Compared to $\eqref{eq:maxrewardunrestricted}$ we see that what changed is that the set of functions that we are maximizing over became smaller. The reader may readily verify that the regret of the composite algorithm where an Exp3 with a varying parameter sequence as described above is used for each element of $\cP$ is exactly of the form $\eqref{eq:exp3perc}$ except that $c\in \cC$ has to be changed $P\in \cP$ and the definition of $T_c$ also needs to be adjusted accordingly.

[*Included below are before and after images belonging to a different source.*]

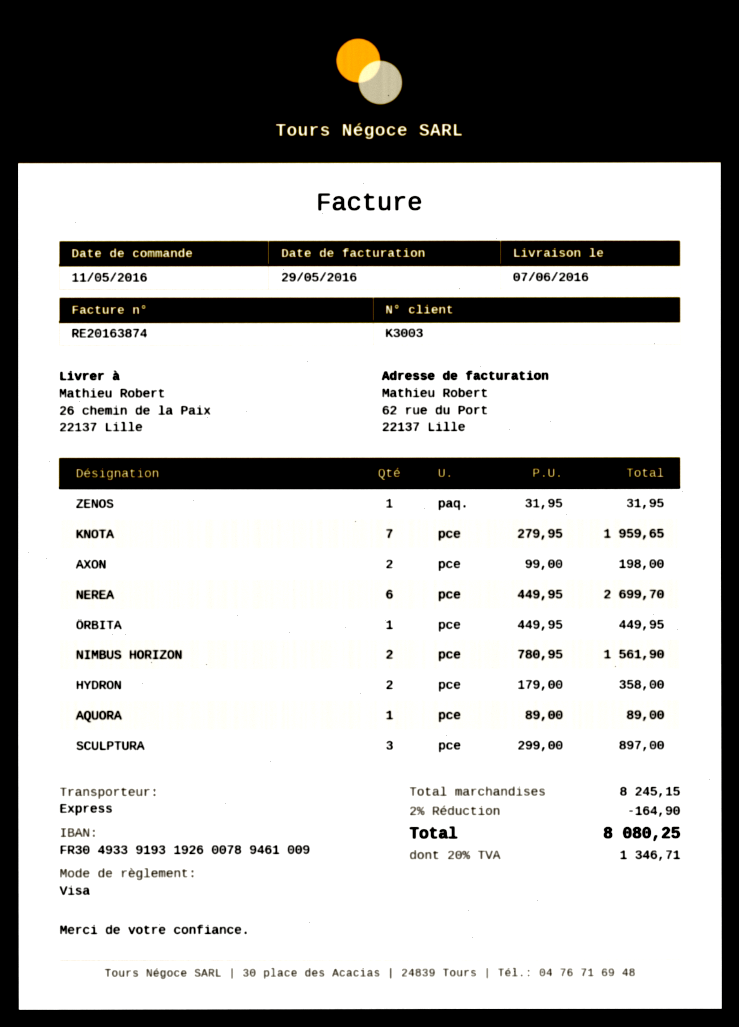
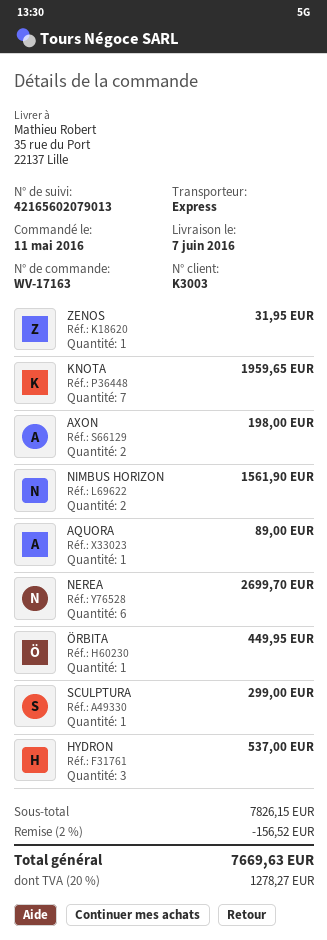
ship to: 26 chemin de la Paix, 22137 Lille -> 35 rue du Port, 22137 Lille
HYDRON: 2 for 358.00 -> 3 for 537.00
SCULPTURA: 3 for 897.00 -> 1 for 299.00
subtotal: 8245.15 -> 7826.15
discount: 2% = 164.90 -> 2% = 156.52
tax: 20% = 1346.71 -> 20% = 1278.27
total: 8080.25 -> 7669.63

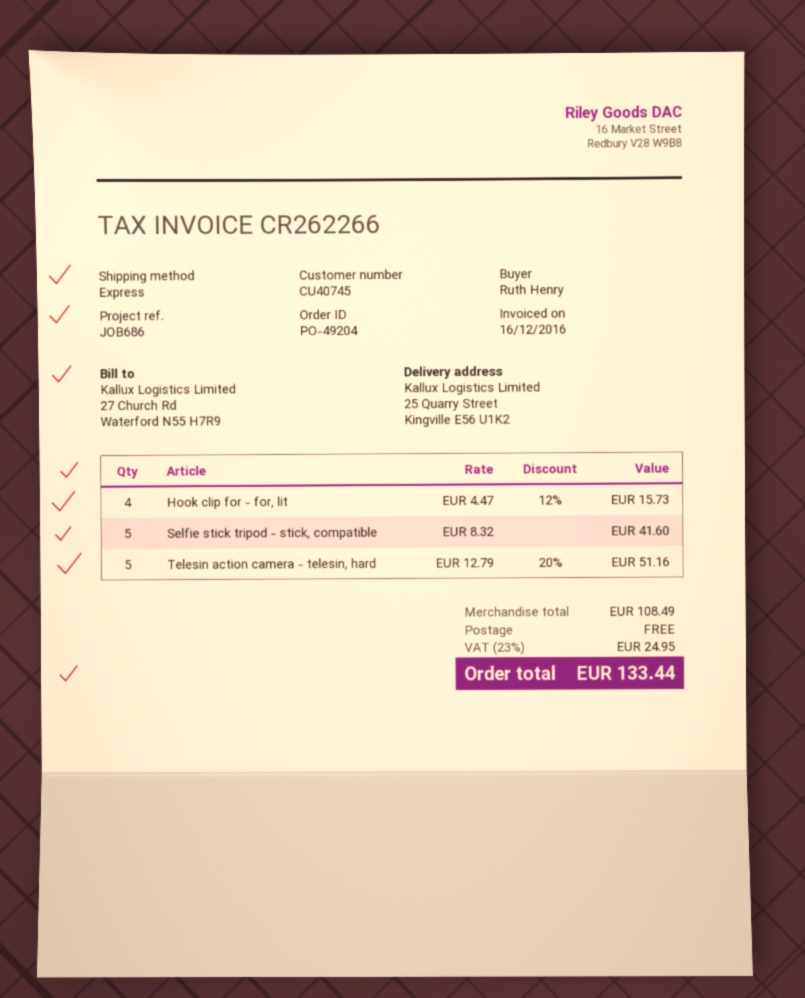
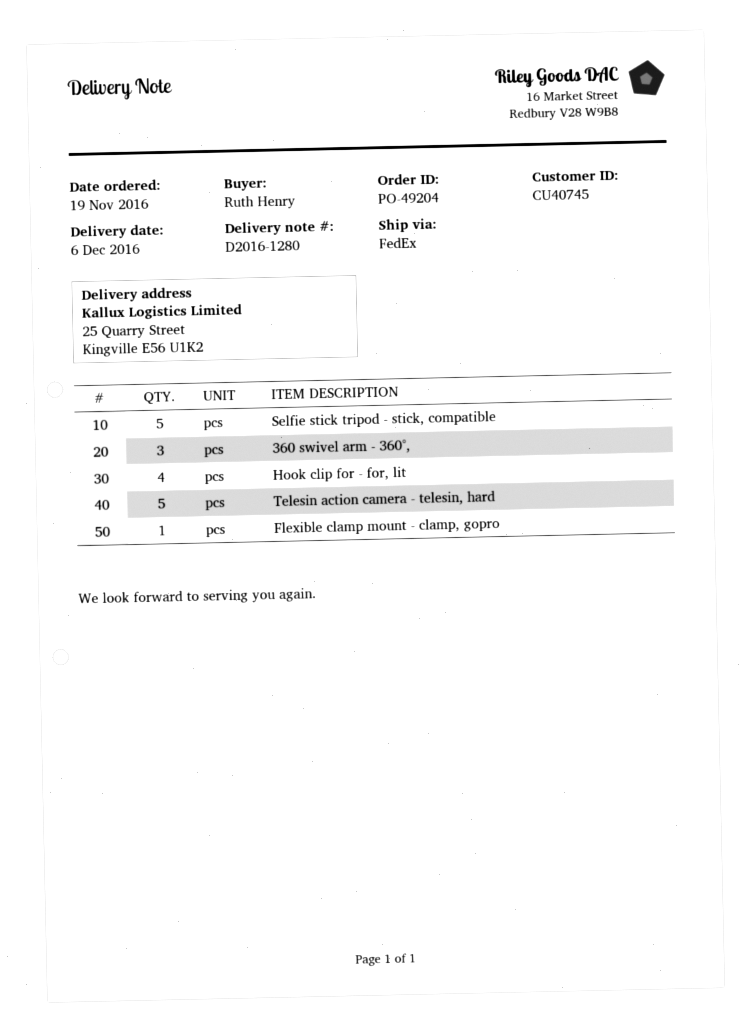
shipping method: express -> FedEx
360 swivel arm - 360°,: none -> 3
Flexible clamp mount - clamp, gopro: none -> 1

Of course, $\Phi(\cP)$ is not the only set of functions that come to mind. We may consider of course different partitions. Or we may bring in extra structure of $\cC$. Why not, for example, use a similarity function of $\cC$ and then consider all functions which tend to assign identical actions to contexts that are more similar. For example, if $s:\cC\times \cC \to [0,1]$ is a similarity function, we may consider all functions $\phi: \cC\to[K]$ such that the average dissimilarity,
\begin{align*}
\frac{1}{|\cC|^2} \sum_{c,d\in \cC} (1-s(c,d)) \one{ \phi(c)\ne \phi(d) },
\end{align*}
is below a user-tuned threshold $\theta\in (0,1)$.

Another options is to run your favorite supervised learning method, training on some batch data to find a few predictors $\phi_1,\dots,\phi_M: \cC \to [K]$ (in machine learning terms, these would be called classifiers since the range space is finite). Then we could use a bandit algorithm to compete with the “best” of these in an online fashion. This has the advantage that the offline training procedure can bring in the power of batch data and the whole army of supervised learning, without relying on potentially inaccurate evaluation methods that aim to pick the best of the pack. And why pick if one does not need to?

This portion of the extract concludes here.